Det($A$)=multiplication of eigenvalues= $4^4×14$
A: $$\begin{vmatrix}6 & 2 & 2 & 2 & 2 \\ 2 & 6 & 2 & 2 & 2 \\ 2 & 2 & 6 & 2 & 2 \\2 & 2 & 2 & 6 & 2 \\ 2 & 2 & 2 & 2 & 6\end{vmatrix}=\begin{vmatrix}4 & 0 & 0 & 0 & -4 \\ 0 & 4 & 0 & 0 & -4 \\ 0 & 0 & 4 & 0 & -4 \\0 & 0 & 0 & 4 & -4 \\ 2 & 2 & 2 & 2 &\ \ 6\end{vmatrix}=\begin{vmatrix}4 & 0 & 0 & 0 & -4 \\ 0 & 4 & 0 & 0 & -4 \\ 0 & 0 & 4 & 0 & -4 \\0 & 0 & 0 & 4 & -4 \\ 0 & 0 & 0 & 0 & 14\end{vmatrix}$$
A: According to the Matrix Determinant Lemma, $\det(A+uv^T)= \det(A)(1+v^T A^{-1}u)$, hence
$$\det(A) = \det(4I + 2\cdot\mathbf 1 \mathbf 1^T) = \det(4I)(1+2\cdot \mathbf 1^T(\tfrac{1}{4}I)\mathbf 1) = 4^n (1 +\tfrac{1}{2}n) $$
For $n=5$, that's $4^5\cdot \frac{7}{2} = 4^4 \cdot 14$
A: Your generalization, with an obvious but unstated definition of $A_n$, can be proved as follows.

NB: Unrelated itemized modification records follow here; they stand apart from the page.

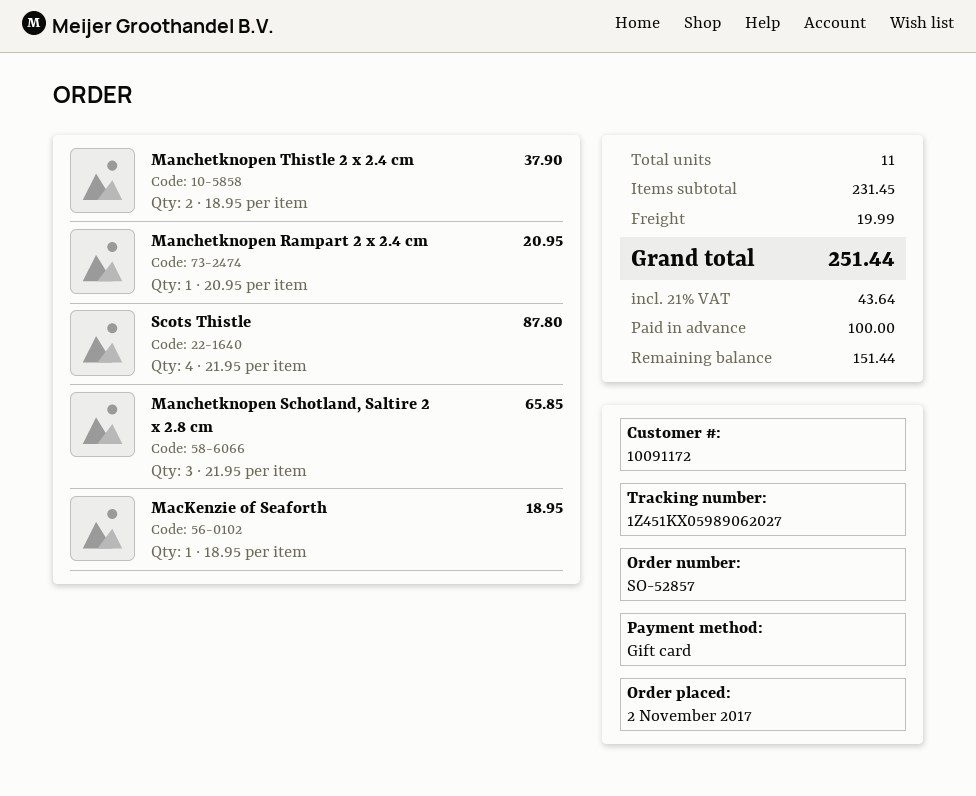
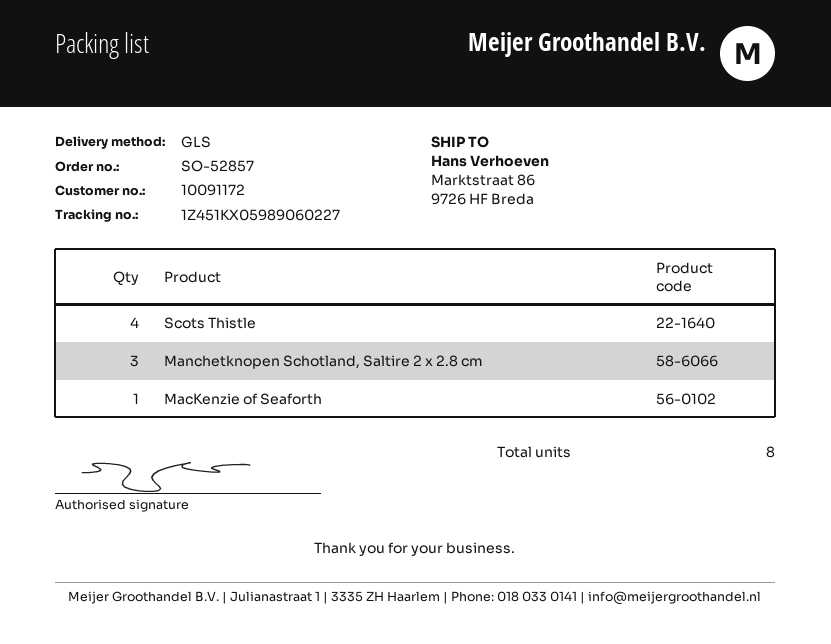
tracking number: 1Z451KX05989062027 -> 1Z451KX05989060227
Manchetknopen Thistle 2 x 2.4 cm: 2 -> none
Manchetknopen Rampart 2 x 2.4 cm: 1 -> none
total quantity: 11 -> 8

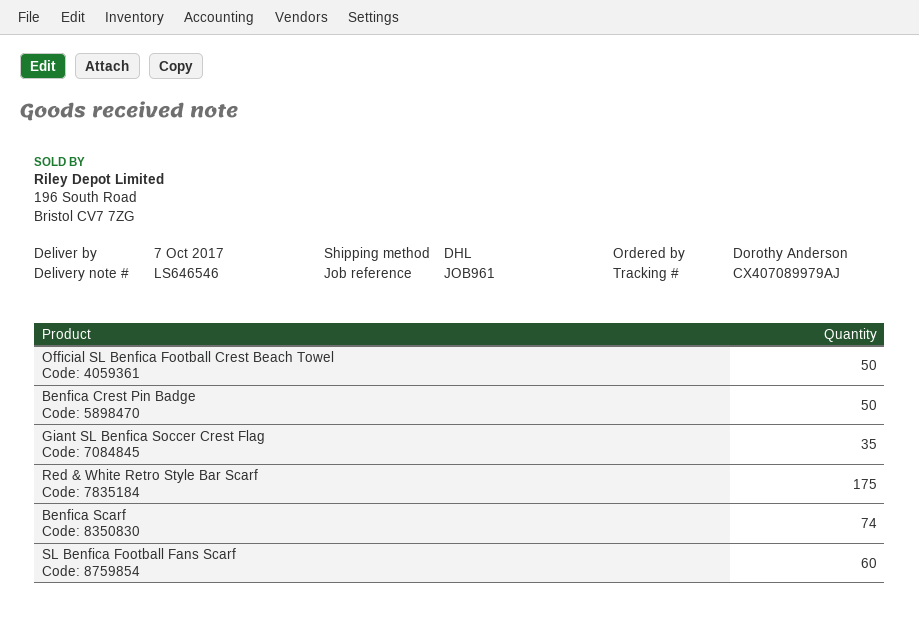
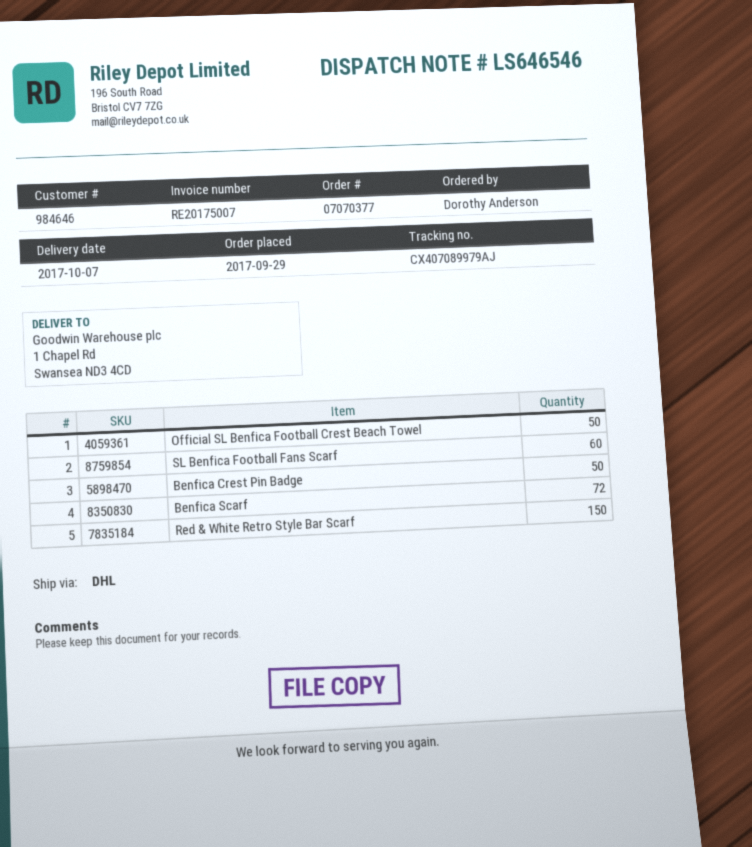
Giant SL Benfica Soccer Crest Flag: 35 -> none
Red & White Retro Style Bar Scarf: 175 -> 150
Benfica Scarf: 74 -> 72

Define $E_n$ as the $n\times n$ matrix whose entry are all $1$s. You can show its only nonzero eigenvalue is $2n$, and the associated eigenspace is $1$-dimensional. By the rank-nullity theorem, the eigenvalue $0$ has multiplicity $n-1$. So $A_n=4I_n+2E_n$ has eigenvalues $4,\,2n+4$ with respective multiplicities $n-1,\,1$.